**Records shown**:
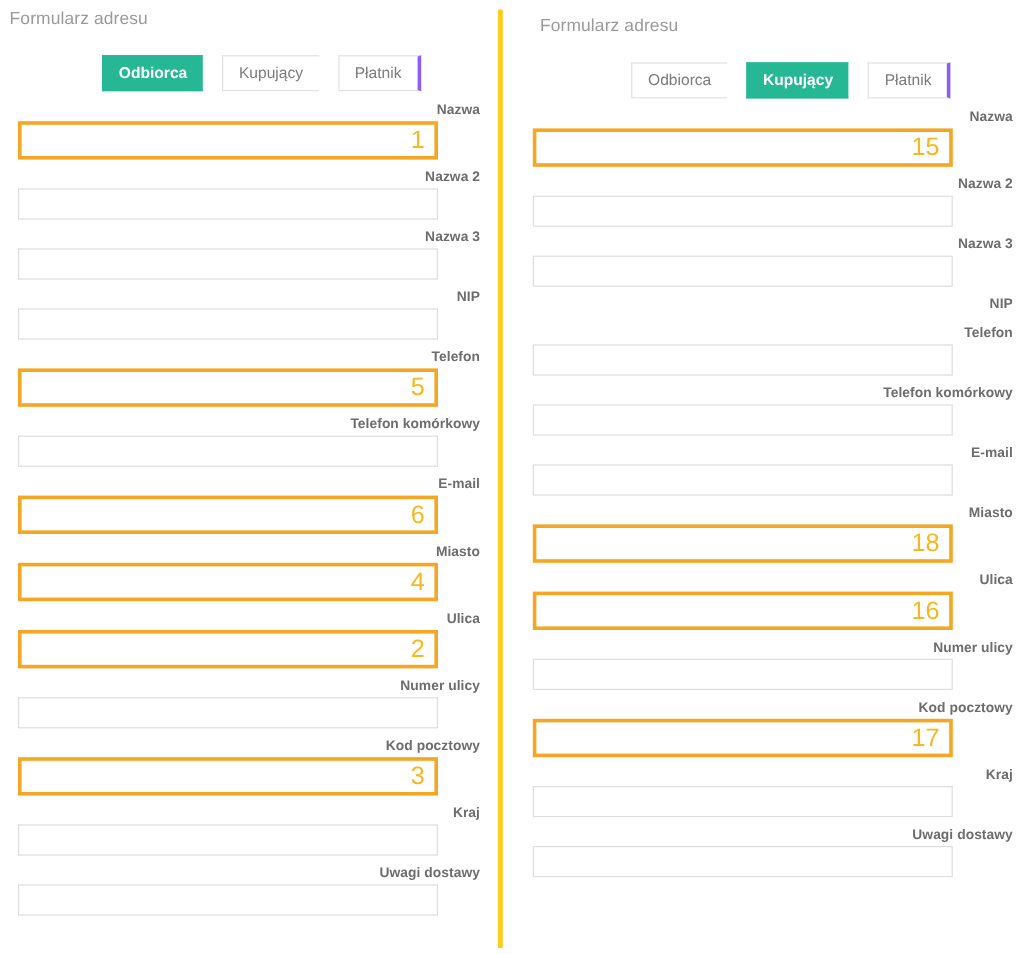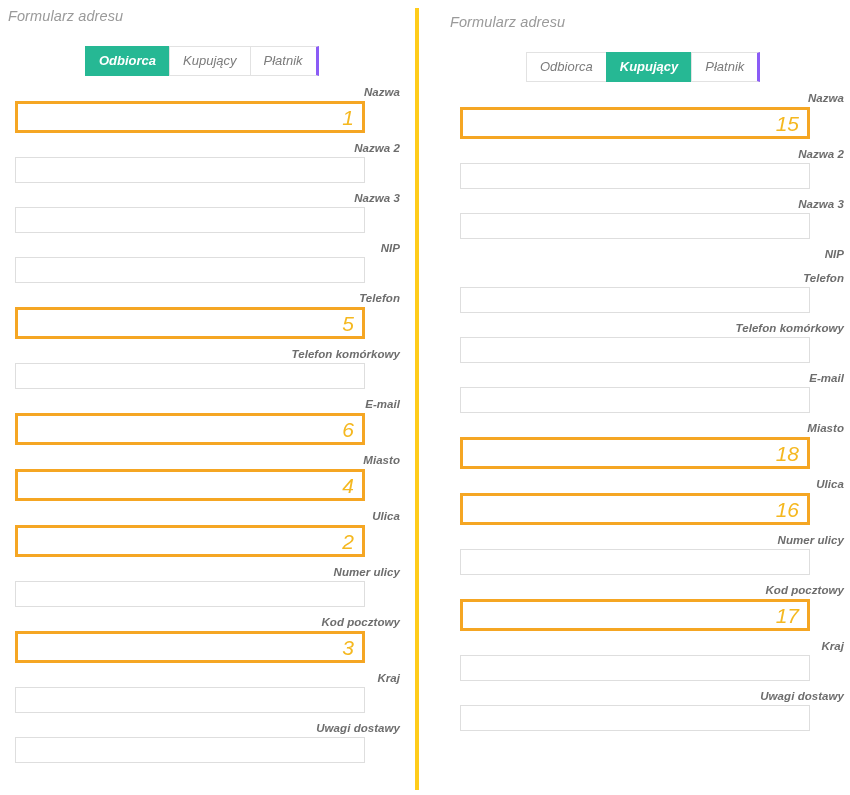--- a/index.html
+++ b/index.html
@@ -19,7 +19,6 @@
     position: relative;
     width: 754px;
     height: 795px;
-    font-style: italic;
   }
 
   

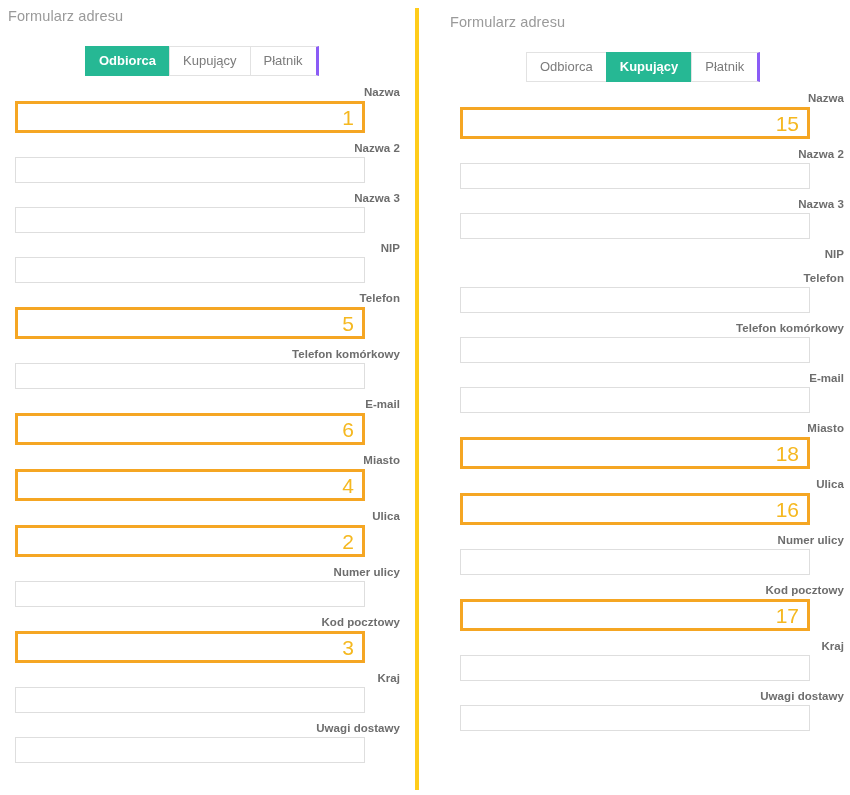--- a/index.html
+++ b/index.html
@@ -54,6 +54,7 @@
     display: flex;
     margin: 0 0 10px 0;
     padding-left: 85px;
+    gap: 16px;
   }
   .panel-right .tabbar { padding-left: 82px; }
 

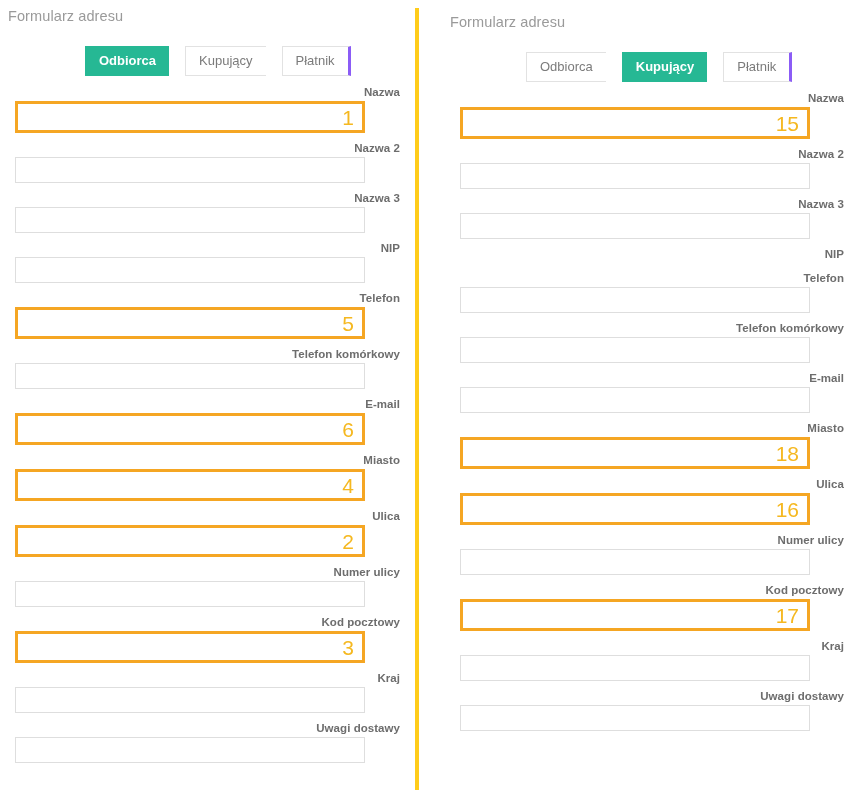--- a/index.html
+++ b/index.html
@@ -123,7 +123,7 @@
   .panel-left  .field-label { margin-left: 15px; }
 
   
-  .panel-right .field-input { width: 350px; margin-left: 16px; }
+  .panel-right .field-input { width: 350px; }
   .panel-right .field-label { margin-left: 16px; }
 </style>
 </head>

**Problem to work on**: Transcribe the listing exactly. Its images are to be omitted.

**Exercise solution**:
--- a/index.html
+++ b/index.html
@@ -19,7 +19,6 @@
     position: relative;
     width: 754px;
     height: 795px;
-    font-style: italic;
   }
 
   

--- a/index.html
+++ b/index.html
@@ -54,6 +54,7 @@
     display: flex;
     margin: 0 0 10px 0;
     padding-left: 85px;
+    gap: 16px;
   }
   .panel-right .tabbar { padding-left: 82px; }
 

--- a/index.html
+++ b/index.html
@@ -123,7 +123,7 @@
   .panel-left  .field-label { margin-left: 15px; }
 
   
-  .panel-right .field-input { width: 350px; margin-left: 16px; }
+  .panel-right .field-input { width: 350px; }
   .panel-right .field-label { margin-left: 16px; }
 </style>
 </head>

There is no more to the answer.